Re: Basque & Katzner's Languages of the World
From: | John Cowan <jcowan@...> |
Date: | Wednesday, November 14, 2001, 22:56 |
Yoon Ha Lee wrote:
> It claims Korean "is the only true alphabet native
> to the Far East," which I don't know if that's true
This is being discussed on the qalam@yahoogroups.com list
right now. It's true if you believe that Hangul is an alphabet.
Michael Everson says it is, because it represents vowels and
consonants equally -- as opposed to abjads, which represent
consonants either exclusively or primarily; abugidas, which
represent consonants-with-implicit-vowel that can be overridden
with a vowel sign; and syllabaries which represent syllables.
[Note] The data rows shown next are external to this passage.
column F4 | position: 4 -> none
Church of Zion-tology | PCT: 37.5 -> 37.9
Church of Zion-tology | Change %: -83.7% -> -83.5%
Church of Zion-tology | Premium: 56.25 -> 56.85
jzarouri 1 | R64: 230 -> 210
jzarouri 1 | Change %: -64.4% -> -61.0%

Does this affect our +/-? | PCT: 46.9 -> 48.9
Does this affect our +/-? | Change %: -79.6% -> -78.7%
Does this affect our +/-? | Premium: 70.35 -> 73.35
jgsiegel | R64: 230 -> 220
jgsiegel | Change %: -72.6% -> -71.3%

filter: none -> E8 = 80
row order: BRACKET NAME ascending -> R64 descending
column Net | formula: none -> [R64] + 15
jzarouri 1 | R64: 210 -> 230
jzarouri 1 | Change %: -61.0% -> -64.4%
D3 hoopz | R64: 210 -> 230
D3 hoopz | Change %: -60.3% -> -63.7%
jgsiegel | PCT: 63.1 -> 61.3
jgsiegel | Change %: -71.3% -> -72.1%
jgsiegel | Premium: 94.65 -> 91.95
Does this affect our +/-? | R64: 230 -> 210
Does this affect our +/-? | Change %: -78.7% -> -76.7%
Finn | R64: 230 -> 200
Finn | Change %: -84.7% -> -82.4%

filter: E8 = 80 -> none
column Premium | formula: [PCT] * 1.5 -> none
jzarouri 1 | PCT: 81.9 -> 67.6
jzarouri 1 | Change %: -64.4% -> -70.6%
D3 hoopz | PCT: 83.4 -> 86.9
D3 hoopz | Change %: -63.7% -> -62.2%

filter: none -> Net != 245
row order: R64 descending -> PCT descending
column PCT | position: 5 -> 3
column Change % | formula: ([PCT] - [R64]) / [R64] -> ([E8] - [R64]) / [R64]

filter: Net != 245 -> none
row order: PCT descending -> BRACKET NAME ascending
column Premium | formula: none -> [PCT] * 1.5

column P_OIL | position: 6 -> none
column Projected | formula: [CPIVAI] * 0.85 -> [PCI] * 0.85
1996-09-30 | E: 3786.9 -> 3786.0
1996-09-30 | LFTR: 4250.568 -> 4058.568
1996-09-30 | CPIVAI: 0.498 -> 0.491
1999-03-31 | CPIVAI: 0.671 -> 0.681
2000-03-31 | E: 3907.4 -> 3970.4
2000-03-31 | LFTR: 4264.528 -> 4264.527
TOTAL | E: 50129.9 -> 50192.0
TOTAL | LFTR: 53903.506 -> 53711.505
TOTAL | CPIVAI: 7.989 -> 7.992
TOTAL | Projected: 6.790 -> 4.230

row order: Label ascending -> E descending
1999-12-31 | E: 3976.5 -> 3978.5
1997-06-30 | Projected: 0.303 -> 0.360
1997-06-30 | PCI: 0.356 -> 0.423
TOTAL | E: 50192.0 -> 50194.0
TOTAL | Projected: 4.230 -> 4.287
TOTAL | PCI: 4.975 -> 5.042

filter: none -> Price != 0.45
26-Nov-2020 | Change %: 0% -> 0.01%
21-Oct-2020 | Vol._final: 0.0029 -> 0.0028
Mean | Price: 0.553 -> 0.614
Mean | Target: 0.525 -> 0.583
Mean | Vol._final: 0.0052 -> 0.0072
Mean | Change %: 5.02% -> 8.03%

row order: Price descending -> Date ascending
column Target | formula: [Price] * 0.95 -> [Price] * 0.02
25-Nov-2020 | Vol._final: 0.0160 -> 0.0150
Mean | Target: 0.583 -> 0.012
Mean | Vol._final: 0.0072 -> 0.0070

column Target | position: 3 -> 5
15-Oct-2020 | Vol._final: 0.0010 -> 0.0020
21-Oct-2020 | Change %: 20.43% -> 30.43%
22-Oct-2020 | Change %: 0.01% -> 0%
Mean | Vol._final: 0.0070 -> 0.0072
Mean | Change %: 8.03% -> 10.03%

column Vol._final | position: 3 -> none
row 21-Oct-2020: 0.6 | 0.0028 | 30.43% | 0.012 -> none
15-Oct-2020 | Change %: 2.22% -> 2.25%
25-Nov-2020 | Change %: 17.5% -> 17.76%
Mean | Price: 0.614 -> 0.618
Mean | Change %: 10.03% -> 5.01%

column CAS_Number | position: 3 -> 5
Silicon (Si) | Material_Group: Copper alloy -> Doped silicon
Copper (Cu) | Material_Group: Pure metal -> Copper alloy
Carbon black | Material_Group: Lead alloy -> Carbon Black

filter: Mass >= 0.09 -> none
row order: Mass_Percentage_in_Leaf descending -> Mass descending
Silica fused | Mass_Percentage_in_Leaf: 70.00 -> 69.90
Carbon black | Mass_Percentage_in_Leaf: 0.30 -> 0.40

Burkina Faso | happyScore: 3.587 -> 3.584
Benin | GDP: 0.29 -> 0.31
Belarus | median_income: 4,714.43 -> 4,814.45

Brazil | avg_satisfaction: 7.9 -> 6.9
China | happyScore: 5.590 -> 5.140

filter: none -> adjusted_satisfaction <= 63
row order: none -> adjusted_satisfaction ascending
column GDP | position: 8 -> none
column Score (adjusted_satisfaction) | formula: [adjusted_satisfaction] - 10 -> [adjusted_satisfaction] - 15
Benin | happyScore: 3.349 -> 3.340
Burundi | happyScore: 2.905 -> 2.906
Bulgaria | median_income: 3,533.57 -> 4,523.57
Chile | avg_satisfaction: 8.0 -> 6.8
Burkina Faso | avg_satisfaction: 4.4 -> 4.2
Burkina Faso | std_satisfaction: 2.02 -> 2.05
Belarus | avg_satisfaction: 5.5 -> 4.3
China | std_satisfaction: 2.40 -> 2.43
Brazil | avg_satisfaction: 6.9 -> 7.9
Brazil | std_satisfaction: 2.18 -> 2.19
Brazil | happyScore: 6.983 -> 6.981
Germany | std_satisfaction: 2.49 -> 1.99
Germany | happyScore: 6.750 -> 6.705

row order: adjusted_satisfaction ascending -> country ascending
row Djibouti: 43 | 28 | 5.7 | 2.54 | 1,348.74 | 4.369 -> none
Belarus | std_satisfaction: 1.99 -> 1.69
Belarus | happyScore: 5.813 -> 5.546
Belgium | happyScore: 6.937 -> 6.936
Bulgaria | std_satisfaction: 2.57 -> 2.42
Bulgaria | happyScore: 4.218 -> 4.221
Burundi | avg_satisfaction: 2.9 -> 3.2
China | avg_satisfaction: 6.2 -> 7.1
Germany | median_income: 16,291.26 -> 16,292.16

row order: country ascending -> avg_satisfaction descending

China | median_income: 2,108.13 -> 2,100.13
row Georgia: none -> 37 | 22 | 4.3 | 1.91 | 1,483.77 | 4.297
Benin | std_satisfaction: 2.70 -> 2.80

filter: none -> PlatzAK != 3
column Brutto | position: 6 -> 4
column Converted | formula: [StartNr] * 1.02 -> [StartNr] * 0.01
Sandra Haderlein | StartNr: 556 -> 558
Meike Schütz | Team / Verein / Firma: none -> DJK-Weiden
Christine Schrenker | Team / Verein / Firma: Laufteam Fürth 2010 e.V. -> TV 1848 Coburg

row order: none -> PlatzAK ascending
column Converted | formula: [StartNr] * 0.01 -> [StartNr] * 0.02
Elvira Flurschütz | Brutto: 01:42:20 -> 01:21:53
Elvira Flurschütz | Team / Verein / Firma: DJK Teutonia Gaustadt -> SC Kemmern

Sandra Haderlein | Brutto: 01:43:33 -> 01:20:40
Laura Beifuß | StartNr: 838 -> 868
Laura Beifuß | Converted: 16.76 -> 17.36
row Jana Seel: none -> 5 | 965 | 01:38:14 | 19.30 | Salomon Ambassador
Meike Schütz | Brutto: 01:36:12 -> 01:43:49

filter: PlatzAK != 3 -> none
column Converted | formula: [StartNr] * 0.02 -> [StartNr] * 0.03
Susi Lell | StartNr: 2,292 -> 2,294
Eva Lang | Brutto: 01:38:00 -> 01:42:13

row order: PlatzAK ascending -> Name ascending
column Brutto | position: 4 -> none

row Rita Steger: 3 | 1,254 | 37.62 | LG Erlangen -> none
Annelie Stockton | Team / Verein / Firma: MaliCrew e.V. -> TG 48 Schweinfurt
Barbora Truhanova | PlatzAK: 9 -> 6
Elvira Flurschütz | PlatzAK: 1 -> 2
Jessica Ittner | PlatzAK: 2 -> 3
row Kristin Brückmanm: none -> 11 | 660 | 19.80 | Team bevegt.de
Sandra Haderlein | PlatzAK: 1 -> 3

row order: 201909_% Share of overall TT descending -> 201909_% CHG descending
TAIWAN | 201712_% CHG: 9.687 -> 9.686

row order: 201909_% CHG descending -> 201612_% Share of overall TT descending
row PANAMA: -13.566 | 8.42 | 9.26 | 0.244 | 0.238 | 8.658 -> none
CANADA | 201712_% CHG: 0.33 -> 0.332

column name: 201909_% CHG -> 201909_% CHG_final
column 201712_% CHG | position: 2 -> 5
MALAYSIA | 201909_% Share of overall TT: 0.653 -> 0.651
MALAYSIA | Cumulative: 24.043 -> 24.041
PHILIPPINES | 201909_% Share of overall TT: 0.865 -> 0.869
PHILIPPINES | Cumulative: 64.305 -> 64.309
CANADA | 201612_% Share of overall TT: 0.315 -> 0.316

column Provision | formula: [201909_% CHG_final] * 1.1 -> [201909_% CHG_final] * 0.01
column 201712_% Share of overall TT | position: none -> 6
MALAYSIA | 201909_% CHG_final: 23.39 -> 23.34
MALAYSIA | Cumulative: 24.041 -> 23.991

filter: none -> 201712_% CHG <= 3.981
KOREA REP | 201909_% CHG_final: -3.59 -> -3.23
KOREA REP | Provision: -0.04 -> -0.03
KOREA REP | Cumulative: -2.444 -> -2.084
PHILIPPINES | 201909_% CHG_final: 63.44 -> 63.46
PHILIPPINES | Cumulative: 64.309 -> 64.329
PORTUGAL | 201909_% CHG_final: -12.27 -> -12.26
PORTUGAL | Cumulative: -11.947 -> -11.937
Abjad examples: Arabic, Hebrew (though Yiddish writing is
alphabetic); abugida examples: all Indic scripts, Ethiopic;
syllabary examples: Cherokee, kana.
Peter T. Daniels says it isn't an alphabet but a featural script
like Gregg or Pitman shorthands or Shavian (or Tengwar, which
is otherwise abjad-like), partly IMO
because he is committed to the notion that only scripts
descended from Greek (or stimulus-diffused from Greek-descended
scripts) are alphabetic.
Both Daniels and Bright are on qalam, BTW.